O Vasco, que começa a disputar contra o Corinthians o título da Copa do Brasil nesta quarta-feira, terá uma torcida especial nos becos e vielas da favela do Real Parque, na beira da Marginal Pinheiros. A comunidade da Zona Oeste de São Paulo abriga centenas de Pankararus, etnia de Cauan Barros.
O jovem volante vascaíno, peça essencial no time de Fernando Diniz, é motivo de orgulho desse povo indígena que começou a migrar do sertão de Pernambuco no início dos anos 40 e se estabeleceu na periferia da maior metrópole da América Latina.
Hoje em dia, estima-se que 190 famílias de Pankararus vivem espalhados pela cidade de São Paulo, a maioria situada no Real Parque. Até hoje o lugar é popularmente conhecido como Favela da Mandioca por causa das antigas plantações dos indígenas. O ge foi até o local na terça-feira, véspera da primeira partida da final da Copa do Brasil entre Corinthians e Vasco.
Edcarlos Pereira do Nascimento, o Carlinhos, primo de Cauan Barros, guiou a visita da reportagem pela comunidade. Faz tempo que ele não encontra o parente famoso. Na última tentativa, na histórica goleada do Vasco sobre o Santos, ele não conseguiu acessar o Morumbis, e os dois acabaram se desencontrando.
"Ele vem mostrando o potencial dos indígenas. A gente tem muito potencial, só faltam mais oportunidades. Ele vem voando, muito mérito dele por lutar, ser um menino guerreiro", disse Carlinhos sobre o primo.
- Ele nos representa dentro de campo, levando nossa cultura e nossa essência. E isso nos fortalece cada vez mais, por isso que a gente está sempre prestigiando ele pelas telas - completou.
Originários da terra indígena demarcada entre as cidades pernambucanas de Tacaratu e Petrolândia, às margens do Rio São Francisco, os muitos Pankararus foram para São Paulo para fugir dos conflitos com posseiros e também para buscar oportunidades de emprego. A maior parte foi lançada na construção civil e ajudou a construir, por exemplo, o Palácio dos Bandeirantes e o estádio Cícero Pompeu de Toledo, o Morumbis.
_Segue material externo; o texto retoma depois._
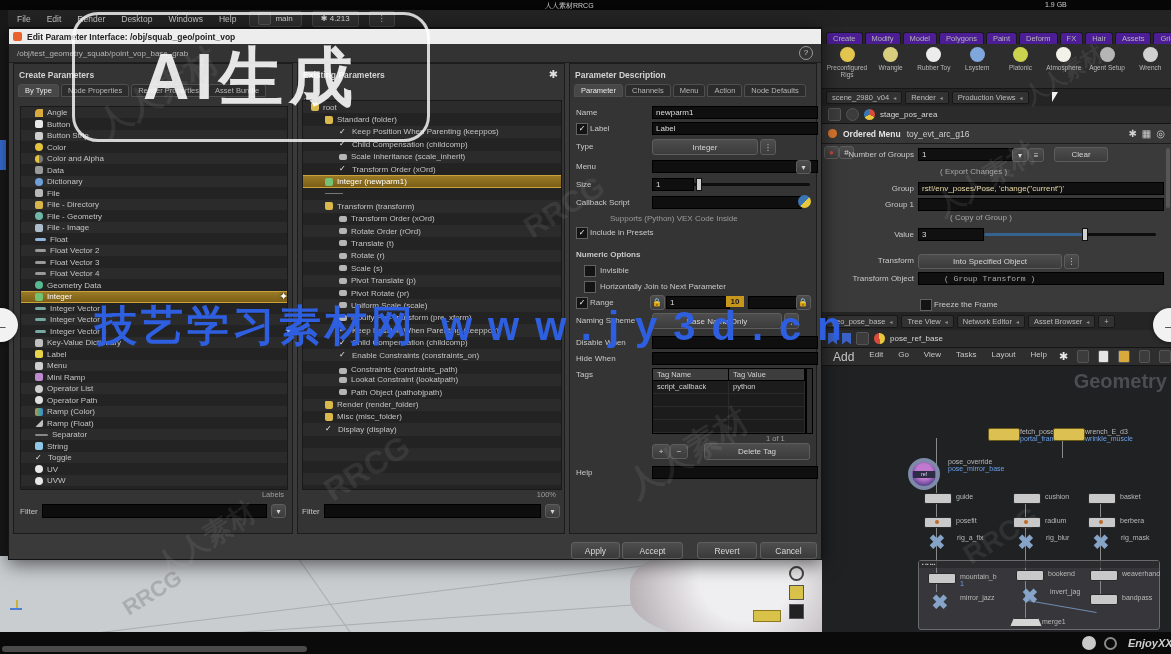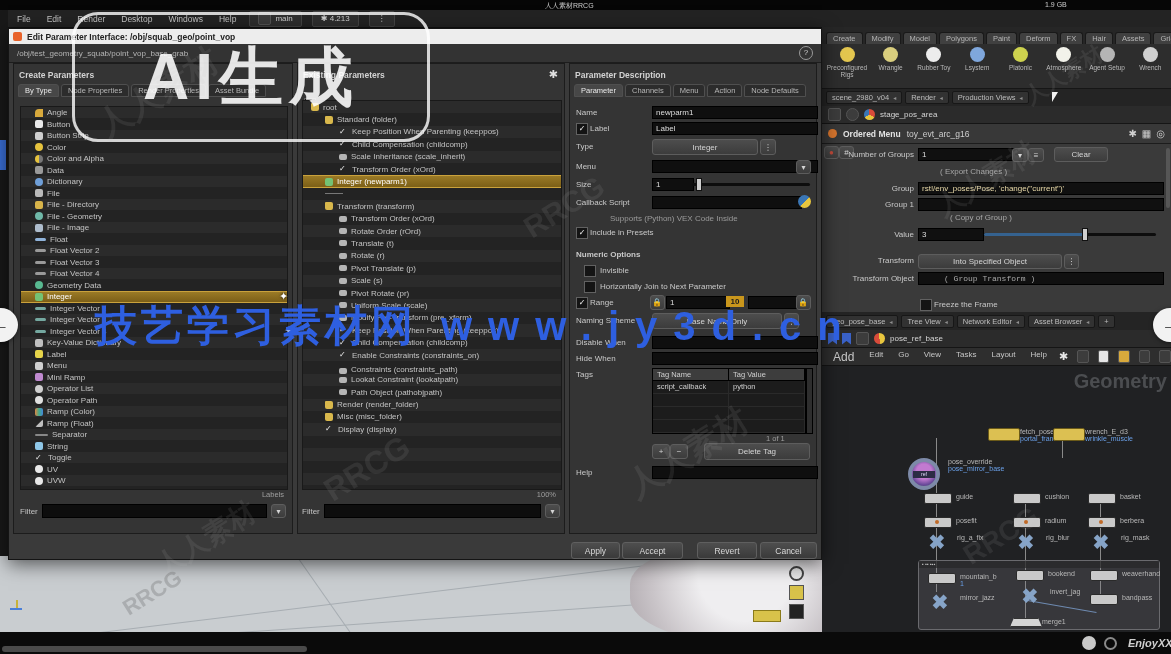--- a/index.html
+++ b/index.html
@@ -11,21 +11,21 @@
   #topstrip{left:0;top:0;width:1171px;height:10px;background:#060606;}
   .ovtxt{color:#e8e8e8;font-size:7px;opacity:.85;}
   #menubar{left:0;top:10px;width:1171px;height:18px;background:#232323;border-bottom:1px solid #111;
     display:flex;align-items:center;gap:10px;padding-left:14px;box-sizing:border-box;}
   .menu-item{color:#c6c6c6;font-size:8.5px;padding:1px 3px;}
   .mb-box{background:#2f2f2f;border:1px solid #454545;border-radius:2px;color:#cfcfcf;
     font-size:8px;padding:1px 8px;height:12px;display:flex;align-items:center;gap:4px;}
   
   #shelf-tabs{left:822px;top:27px;width:349px;height:17px;background:#262626;display:flex;gap:2px;
     align-items:flex-end;padding:2px 2px 0 4px;box-sizing:border-box;overflow:hidden;}
-  .shelf-tab{background:#404040;border:1px solid #191919;border-bottom:none;border-radius:3px 3px 0 0;
+  .shelf-tab{background:#4c1d95;border:1px solid #191919;border-bottom:none;border-radius:3px 3px 0 0;
     color:#b5b5b5;font-size:7.5px;padding:1px 6px;white-space:nowrap;}
   #shelf-tools{left:822px;top:44px;width:349px;height:45px;background:#2d2d2d;border-bottom:1px solid #161616;
     display:flex;gap:6px;padding:3px 2px 0 6px;box-sizing:border-box;overflow:hidden;}
   .shelf-tool{width:38px;display:flex;flex-direction:column;align-items:center;gap:2px;}
   .tool-ball{width:15px;height:15px;border-radius:50%;}
   .tool-label{font-size:6.5px;color:#b9b9b9;text-align:center;line-height:1.1;white-space:normal;}
   
   .panetabs{background:#242424;display:flex;gap:3px;align-items:center;padding:2px 4px;box-sizing:border-box;overflow:hidden;}
   .panetab{background:#323232;border:1px solid #171717;border-radius:2px;color:#bdbdbd;font-size:7.5px;
     padding:1px 5px;white-space:nowrap;display:flex;gap:4px;align-items:center;}
@@ -662,25 +662,25 @@
           <div class="tree-item" style="padding-left: 36px; height: 12.4px;">
             <span class="ic" style="background: rgb(181, 181, 181); height: 6px; width: 8px;"></span>
             <span>Translate (t)</span>
           </div>
           <div class="tree-item" style="padding-left: 36px; height: 12.4px;">
             <span class="ic" style="background: rgb(181, 181, 181); height: 6px; width: 8px;"></span>
             <span>Rotate (r)</span>
           </div>
           <div class="tree-item" style="padding-left: 36px; height: 12.4px;">
             <span class="ic" style="background: rgb(181, 181, 181); height: 6px; width: 8px;"></span>
+            <span>Scale (s)</span>
+          </div>
+          <div class="tree-item" style="padding-left: 36px; height: 12.4px;">
+            <span class="ic" style="background: rgb(181, 181, 181); height: 6px; width: 8px;"></span>
             <span>Pivot Translate (p)</span>
-          </div>
-          <div class="tree-item" style="padding-left: 36px; height: 12.4px;">
-            <span class="ic" style="background: rgb(181, 181, 181); height: 6px; width: 8px;"></span>
-            <span>Scale (s)</span>
           </div>
           <div class="tree-item" style="padding-left: 36px; height: 12.4px;">
             <span class="ic" style="background: rgb(181, 181, 181); height: 6px; width: 8px;"></span>
             <span>Pivot Rotate (pr)</span>
           </div>
           <div class="tree-item" style="padding-left: 36px; height: 12.4px;">
             <span class="ic" style="background: rgb(181, 181, 181); height: 6px; width: 8px;"></span>
             <span>Uniform Scale (scale)</span>
           </div>
           <div class="tree-item" style="padding-left: 36px; height: 12.4px;">

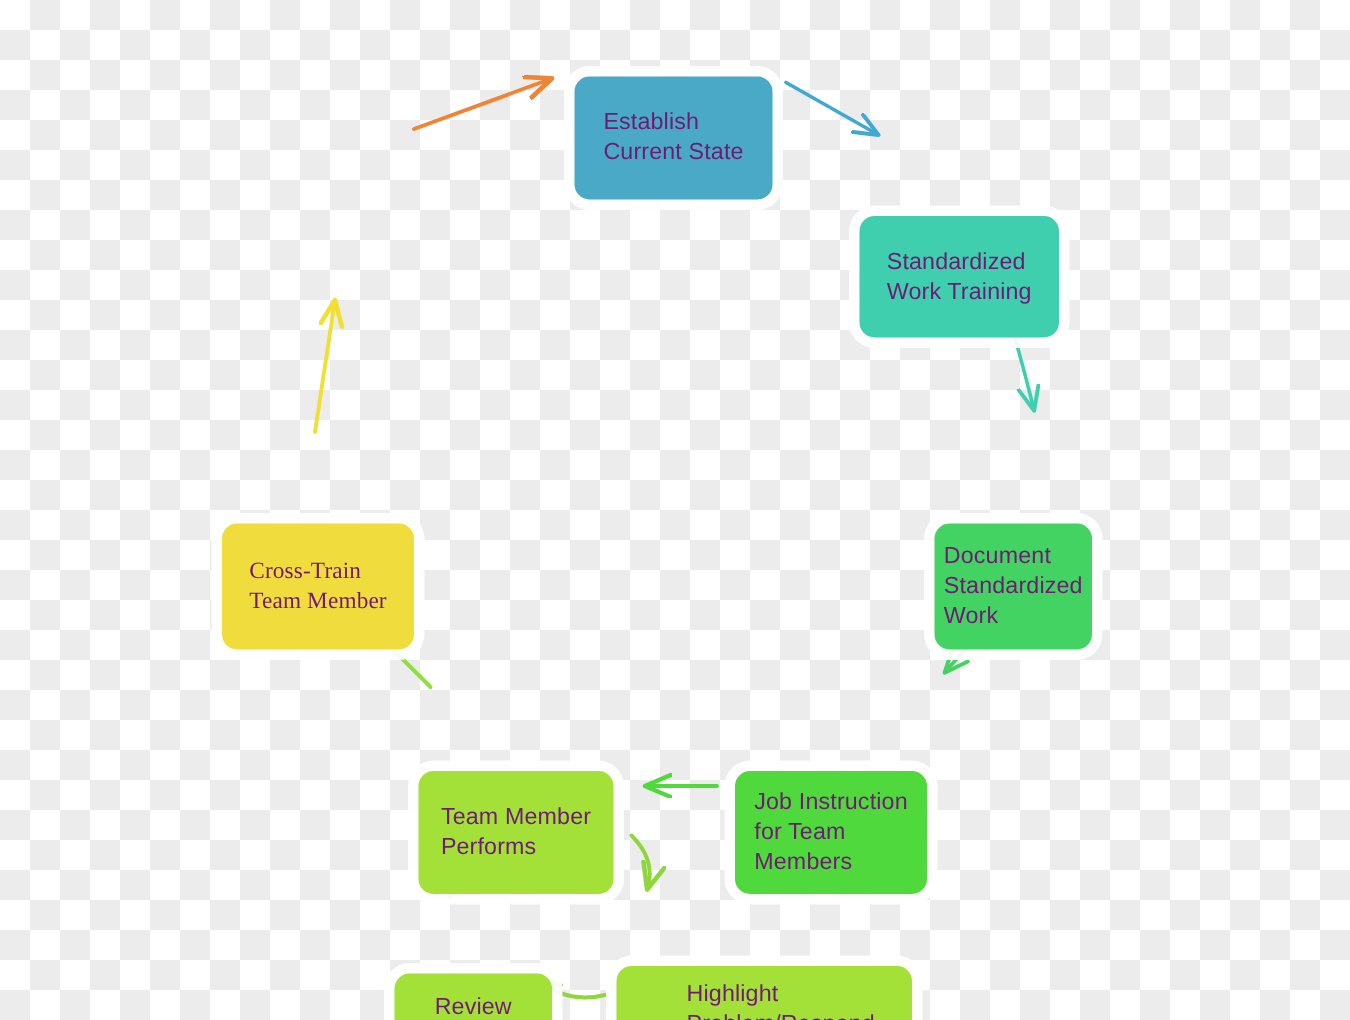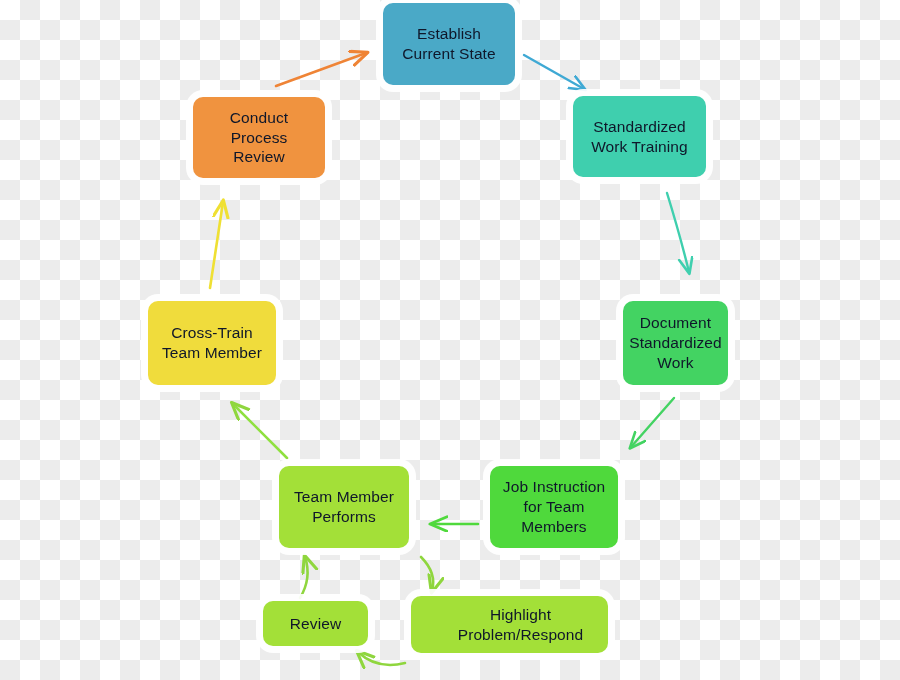--- a/index.html
+++ b/index.html
@@ -30,28 +30,28 @@
     width: 900px;
     height: 680px;
     pointer-events: none;
   }
   .node {
     position: absolute;
     box-sizing: border-box;
     display: flex;
     align-items: center;
     justify-content: center;
-    text-align: center;
     border-radius: 10px;
-    color: #0f172a;
+    color: #701a75;
     font-size: 15.5px;
     line-height: 1.28;
     letter-spacing: 0.1px;
     padding: 4px 6px;
     box-shadow: 0 0 0 7px rgba(255,255,255,0.92);
+    margin-top: 48px;
   }
   .node span {
     display: block;
     white-space: pre-line;
   }
 </style>
 </head>
 <body>
 
 <div id="canvas">
@@ -131,24 +131,19 @@
 
   <div class="node" style="left:263px; top:601px; width:105px; height:45px; background:#a3e038;">
     <span>Review</span>
   </div>
 
   <div class="node" style="left:279px; top:466px; width:130px; height:82px; background:#a3e038;">
     <span>Team Member
 Performs</span>
   </div>
 
-  <div class="node" style="left:148px; top:301px; width:128px; height:84px; background:#f0dc3c;">
+  <div class="node" style="left:148px; top:301px; width:128px; height:84px; background:#f0dc3c;font-family:Liberation Serif, serif;">
     <span>Cross-Train
 Team Member</span>
   </div>
 
-  <div class="node" style="left:193px; top:97px; width:132px; height:81px; background:#f0933f;">
-    <span>Conduct
-Process
-Review</span>
-  </div>
 
 </div>
 
 </body></html>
Por coincidência, foi no estádio erguido por mãos pankararus que Cauan Barros fez seu primeiro gol como jogador profissional. Em 2023, ele marcou na derrota do Vasco por 4 a 2 para o São Paulo, pelo Brasileirão. Veja:
Indígenas de contexto urbano, por viverem em casas e apartamentos, os Pankararus do Real Parque não são menos indígenas do que aqueles que vivem em aldeias. Carlinhos fez questão de vestir seu cocar para conversar com a reportagem do ge e não conseguiu disfarçar o sorriso quando o filho mais velho correu no quarto para pegar o maracá, uma espécie de chocalho.
Na casa da Maria Lídia da Silva, a Tia Lídia, a imagem de um Praiá recebe os visitantes logo na entrada e espalha proteção. O Praiá, com seus trajes de palha, é uma figura central da religiosidade dos Pankararus.
O ge acompanhou um dos cantos tradicionais da comunidade indígena. Tia Lídia é uma cuidadora de mão cheia: ela cuida da proteção espiritual dos Pankararus e também trabalha como agente de saúde no postinho da favela.
Presidente da Associação SOS Comunidade Indígena Pankararu, Clarice Pankararu explicou um dos principais desafios é a falta de um lugar que eles possam chamar de seu. Eles estão espalhados pelo Real Parque e outra regiões próximas, como Paraisópolis e Campo Limpo, mas não têm onde se reunir em São Paulo para praticar suas tradições.
- A gente não tem estrutura para receber nossos parentes, por exemplo. Não temos um espaço grande para fazer atividade com as nossas crianças, oficina com as crianças, artesanato, cerâmica. Estamos há muito tempo nesse território, mas não temos um espaço para chamar de nosso - afirmou.
Ela tem notado um número cada vez maior de jovens Pankararus que saem da aldeia em Pernambuco e vão para São Paulo em busca de estudo. Mas conta que eles ainda são uma comunidade que vive essencialmente da construção civil.
- Outro dia alguém falou "ah que os Pankararus lá atrás vieram e trabalharam na construção...". Os Pankararus trabalham até hoje construindo e levantando essa cidade, esses prédios enormes. Eles estão aqui até hoje, as mulheres até hoje trabalham em casas de família. São poucos Pankararus que têm graduação, uma Pós. A gente olha muito para trás, mas essa realidade continua até hoje - finalizou.